Aprendí a ser transparente sobre esto: “Podemos hacer esto en dos semanas con calidad X, o en cuatro semanas con calidad Y. Esto es lo que cambia entre una y otra opción.” Los clientes respetan esa honestidad, y la mayoría elige invertir en calidad cuando entienden la diferencia.

Los clientes te enseñan más que los cursos

Cada cliente del sector financiero nos trajo un problema que no habíamos visto antes. Un banco con usuarios que son mayoritariamente mayores de 60 años. Una fintech que necesita cumplir regulaciones de tres países simultáneamente. Una cooperativa de crédito donde los usuarios tienen conectividad intermitente.

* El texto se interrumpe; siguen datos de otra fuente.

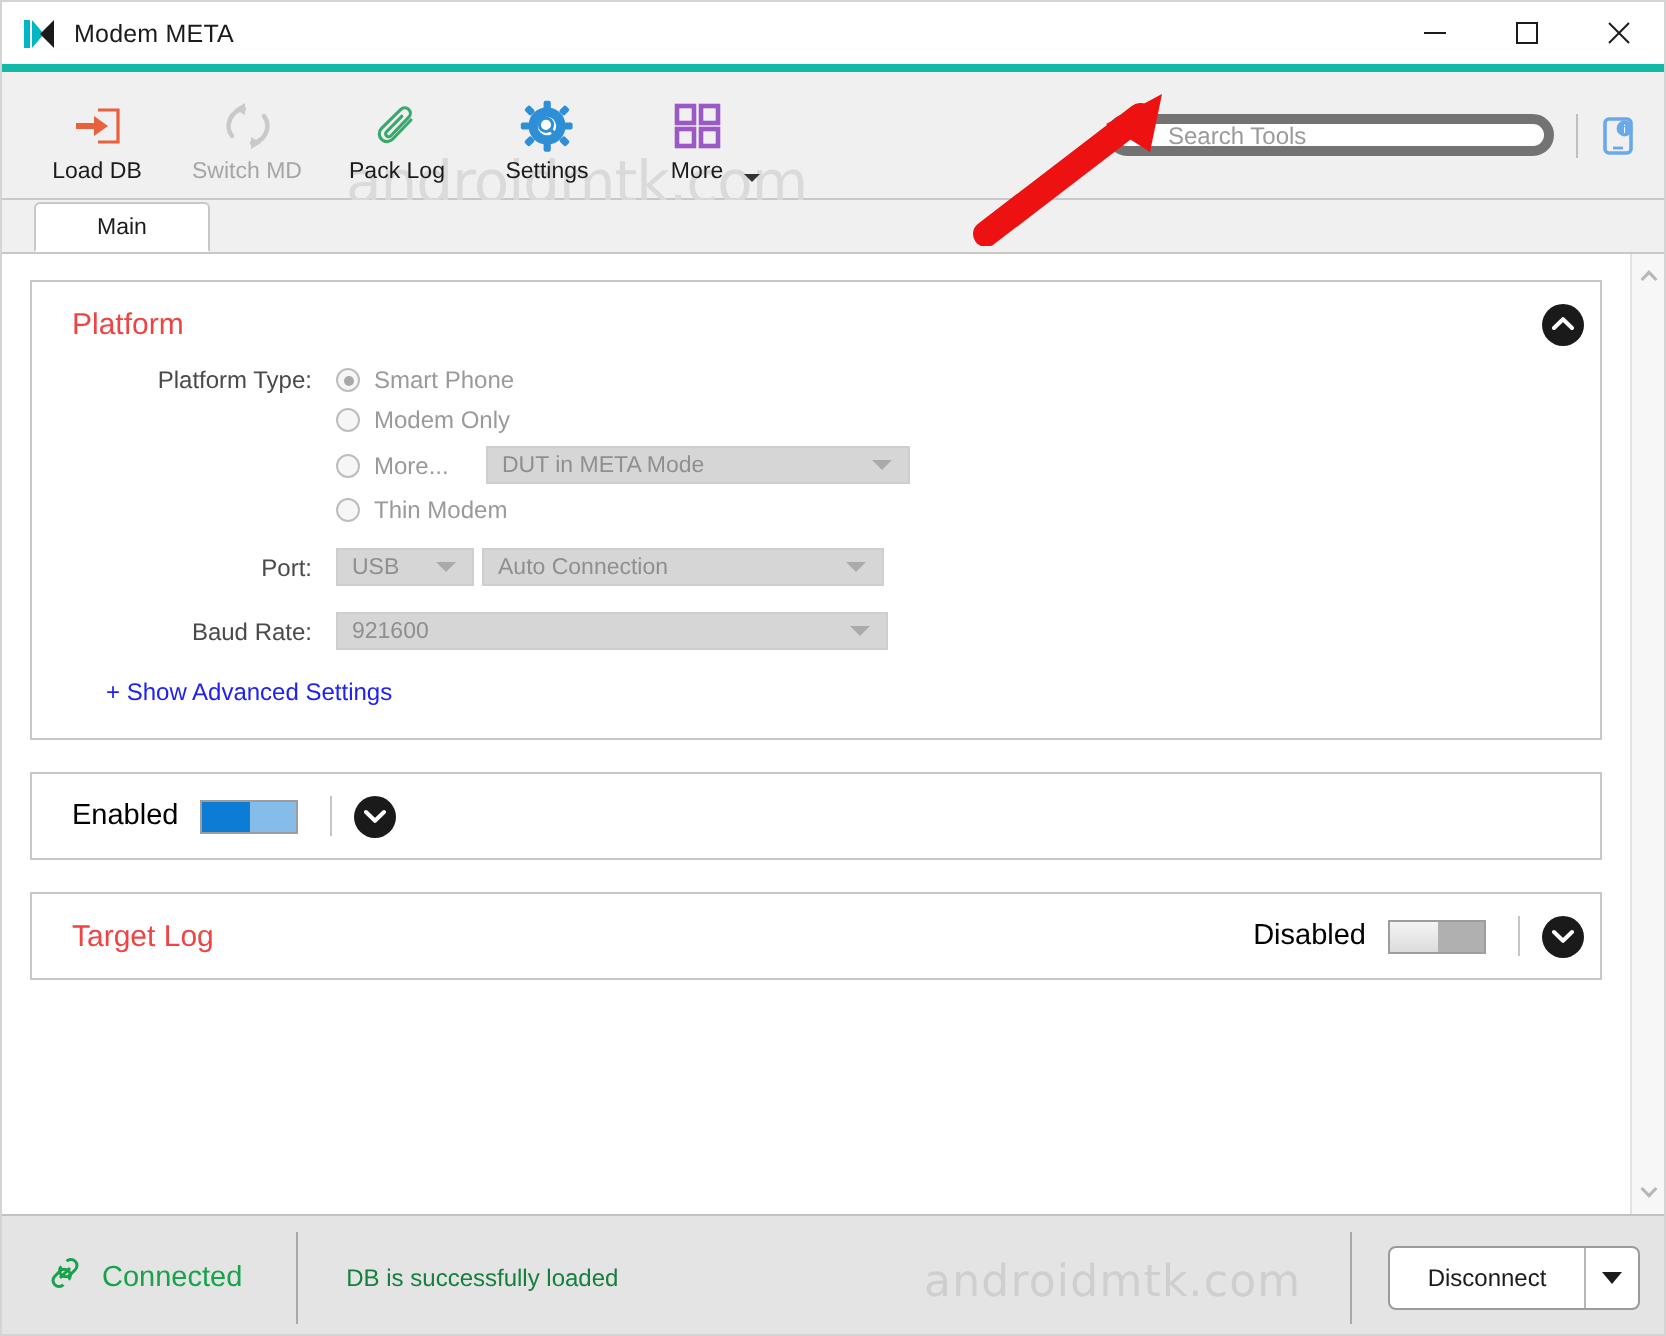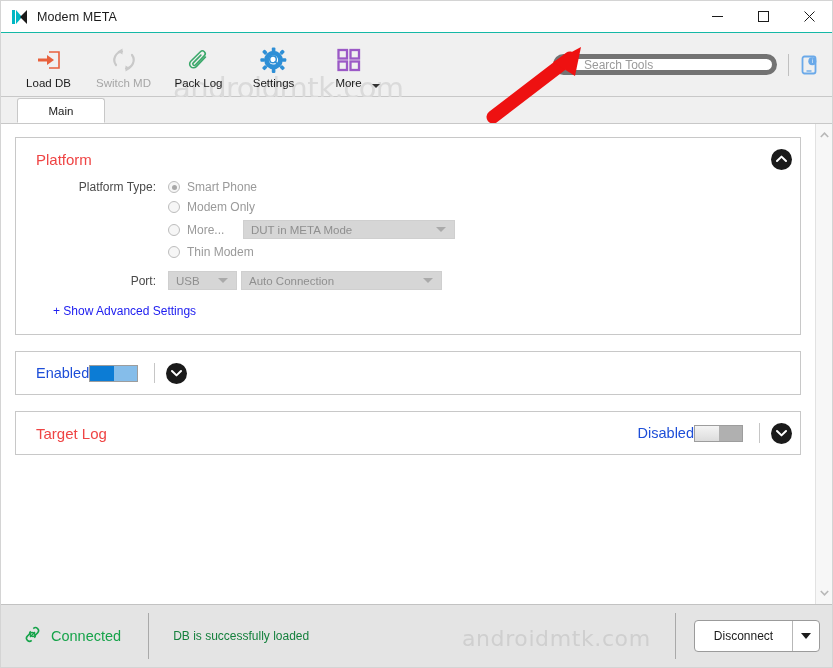--- a/index.html
+++ b/index.html
@@ -24,7 +24,7 @@
     height: 31px;
     display: flex; align-items: center;
     background: #ffffff;
-    border-bottom: 1px solid #14b8a6;
+    border-bottom: 4px solid #14b8a6;
     position: relative;
   }
   .app-icon {

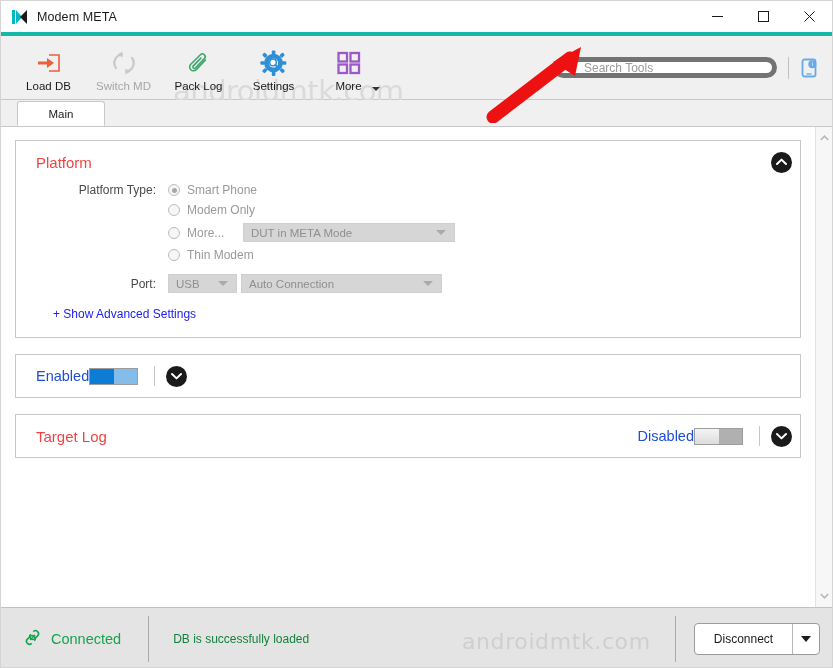--- a/index.html
+++ b/index.html
@@ -576,6 +576,13 @@
             </div>
           </div>
 
+          <div class="frm-row" style="margin-top:13px;">
+            <div class="frm-label">Baud Rate:</div>
+            <div class="combo combo-baud">
+              <span class="cval">921600</span>
+              <span class="carr"></span>
+            </div>
+          </div>
 
           <div class="advanced-link">+ Show Advanced Settings</div>
         </div>

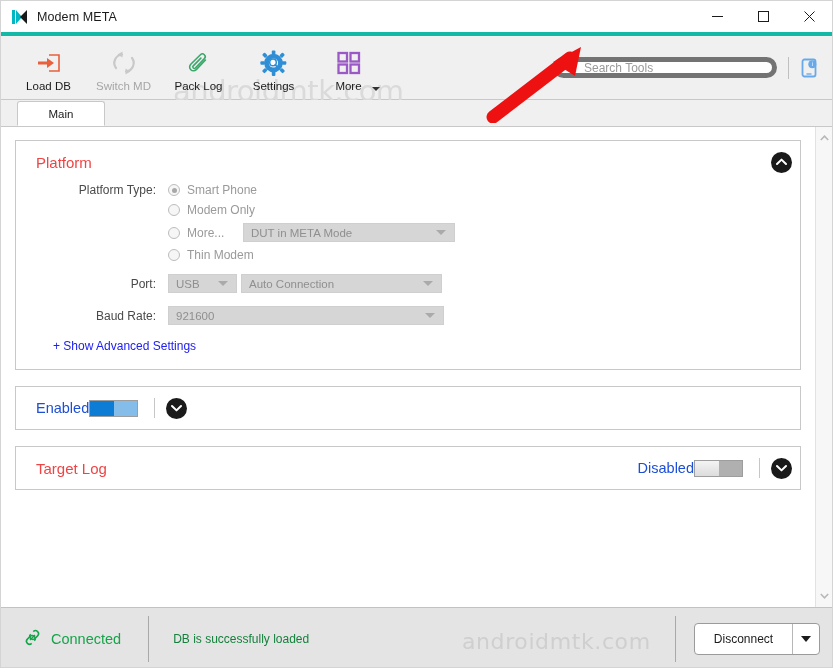--- a/index.html
+++ b/index.html
@@ -201,7 +201,8 @@
     flex: 1;
   }
   .panel-status {
-    font-size: 14.5px; color: #1d4ed8;
+    font-size: 14.5px; color: #000000;
+    margin-right: 11px;
   }
   .toggle {
     width: 49px; height: 17px;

Esos problemas te obligan a diseñar con restricciones reales, no con las restricciones inventadas de un ejercicio académico. Y cada uno te hace mejor diseñador.

Lo que cambiaría si empezara de nuevo

Empezaría más pequeño. Al principio intentamos abarcar demasiado. Con el tiempo aprendimos que hacer pocas cosas muy bien es más sostenible que hacer muchas cosas de manera aceptable.

Invertiría más en procesos desde el día uno. Cuando sos dos personas, todo funciona informalmente. Cuando crecés a cinco, el caos sin procesos es insostenible.

Hablaría de dinero antes. Las conversaciones incómodas sobre presupuesto, alcance y pagos son mucho peores cuando se postergan.

Para diseñadores que consideran emprender

Si estás pensando en armar algo propio — un estudio, una consultora, un producto — mi consejo es: hacelo, pero no lo romantices. Es más trabajo del que imaginás, en áreas que probablemente no dominás. Y eso está bien. No necesitás dominar todo el primer día — necesitás la disposición a aprender rápido y ajustar sobre la marcha.

Lo que sí te puedo prometer es que vas a aprender sobre diseño cosas que ningún curso, libro o trabajo como empleado te puede enseñar. Porque diseñar para tu propio negocio es diseñar con consecuencias reales, y no hay mejor maestro que eso.